イランが、世界のエネルギー供給の要衝であるホルムズ海峡の再開に向けた暫定案を提示していることが、交渉に関与する同国高官筋の話で明らかになった。ロイター通信が4日に報じたもので、イランは域内へ向かう船舶の完全な管理権を求め、域外へ出る船舶に対しても監視・介入権を確保することを狙っている。
提案の具体的内容
オマーンと協議中とされるこの暫定案は、イランの安全保障上の懸念に対処することを主眼としている。関係筋がロイターに語った「現在協議されている全体的なアイデア」は以下の通りだ。
- 入港船舶: イランが航行を完全に管理する。
- 出港船舶: イランとオマーンの間の航路を通過。オマーンが出航を許可するが、事前にイランへの通知が義務付けられ、イランは事実上の監視権と必要に応じた介入権を持つことになる。
この関係筋は「テヘランがこの立場を変える可能性は低い」と述べた。これは、当初イランが求めていた往来双方の航路の完全な管理という立場からは譲歩した形となる。
交渉の背景と市場への影響
Adホルムズ海峡は、ペルシャ湾とインド洋を結ぶ幅約34kmの狭い海峡で、世界の石油供給量のおよそ5分の1が通過する極めて重要な海上交通路だ。2月下旬に始まったとされる紛争以来、この海峡は大部分が封鎖されており、その管理権を巡る対立が和平への大きな障害となっている。

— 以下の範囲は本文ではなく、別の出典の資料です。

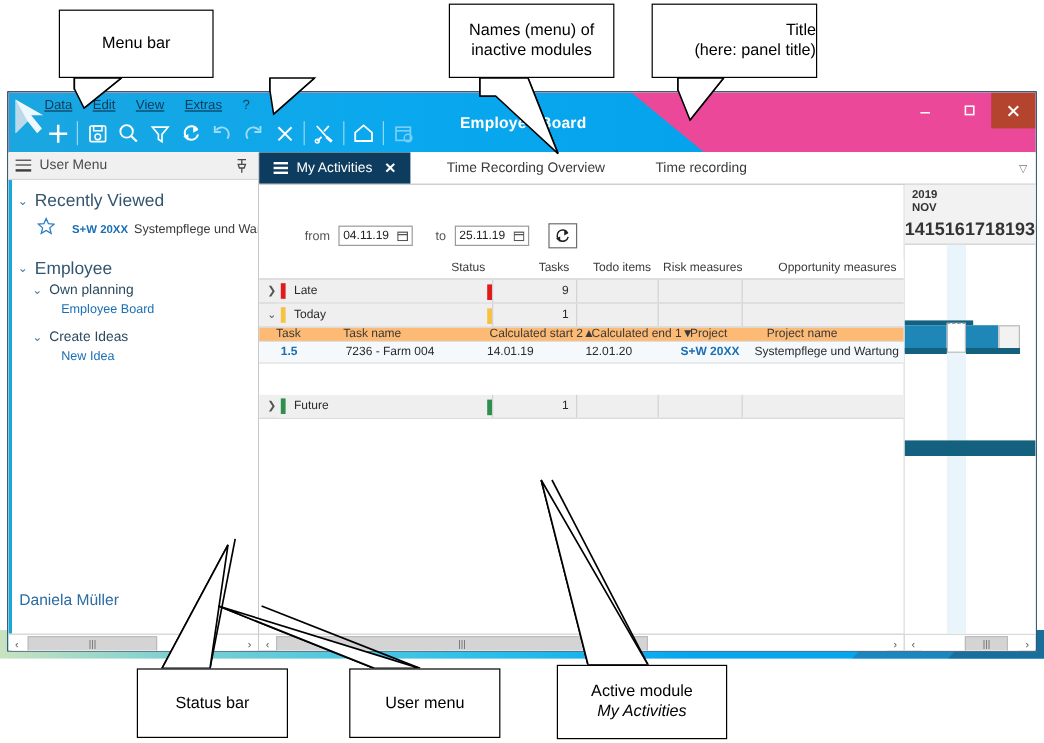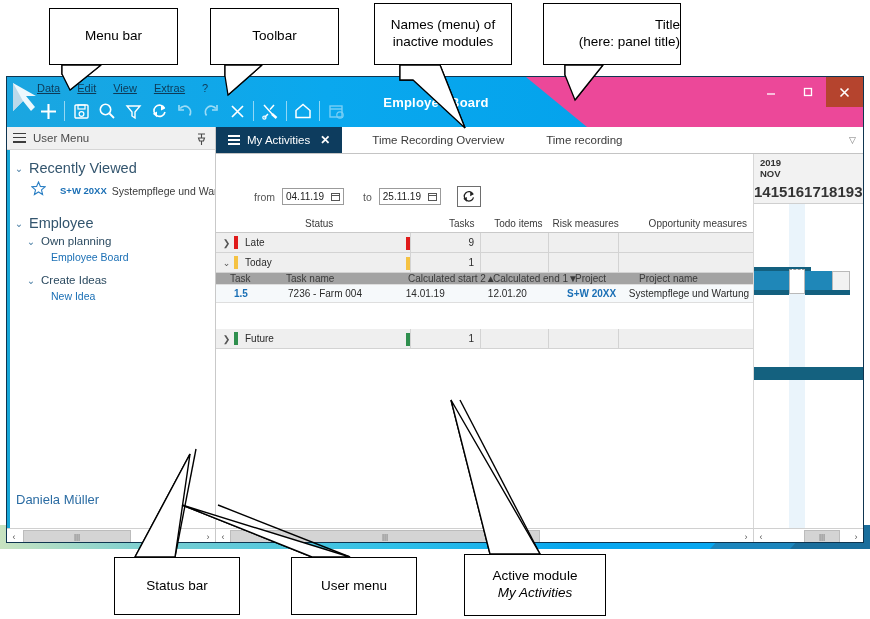"Toolbar" div.callout { html: <div> <span>Toolbar</span> </div> -> none }
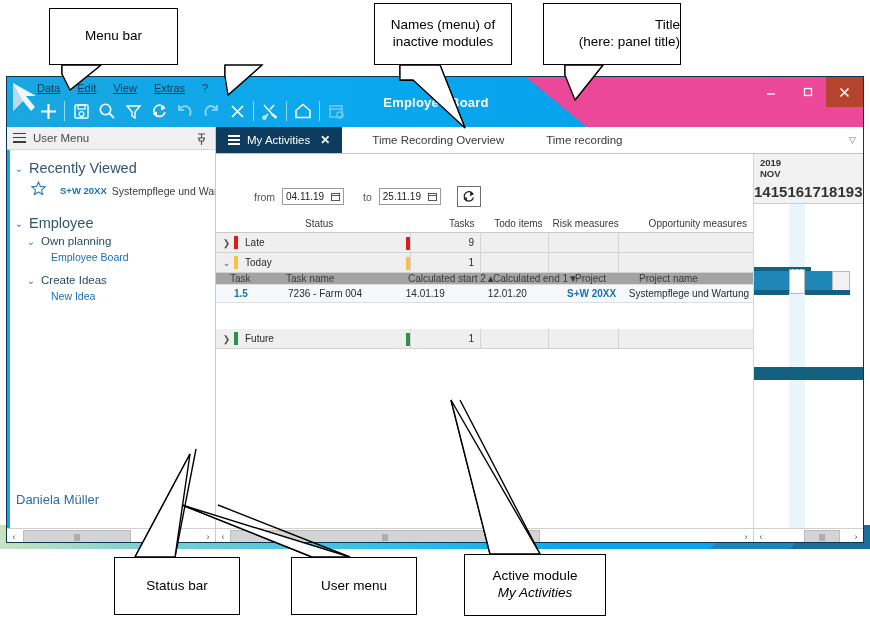"Status" table.grid th.l { text-align: center -> right }
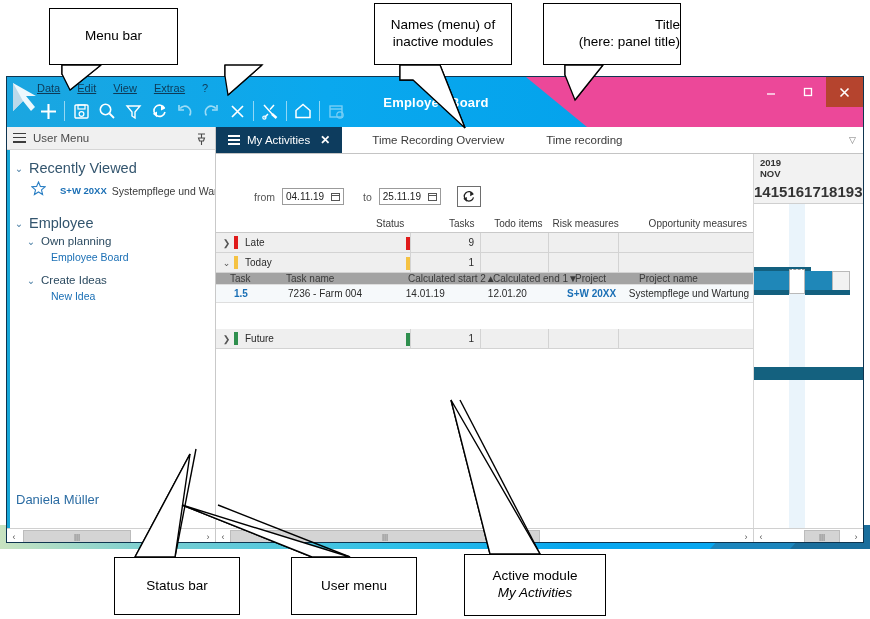"Task" .detailhdr td { background: #a3a3a3 -> #fdba74 }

今回の提案に先立ち、イランはオマーンが提示した航路の均等分割案を拒否している。また、6月に米国とイランが交わしたとされる戦争停止に関する覚書についても、米国側は海峡の再開が含まれると主張する一方、イラン側は航行管理に関する自国の権限が留保されていると反論しており、解釈の相違が続いている。
国際航路としての地位
紛争以前、ホルムズ海峡はイランとオマーン双方の領海内を通るが、国際海峡として自由な通航が認められてきた。1968年に国連の海事機関が採択し、域内諸国も合意した分離通航方式に基づき、航路が設定されていた。
イランの新たな提案が受け入れられれば、この長年にわたる国際的な航行ルールが大きく変更されることになる。原油や液化天然ガス(LNG)、その他重要物資の安定供給に依存する世界経済にとって、交渉の行方は極めて重要であり、市場関係者は緊張感をもって状況を注視している。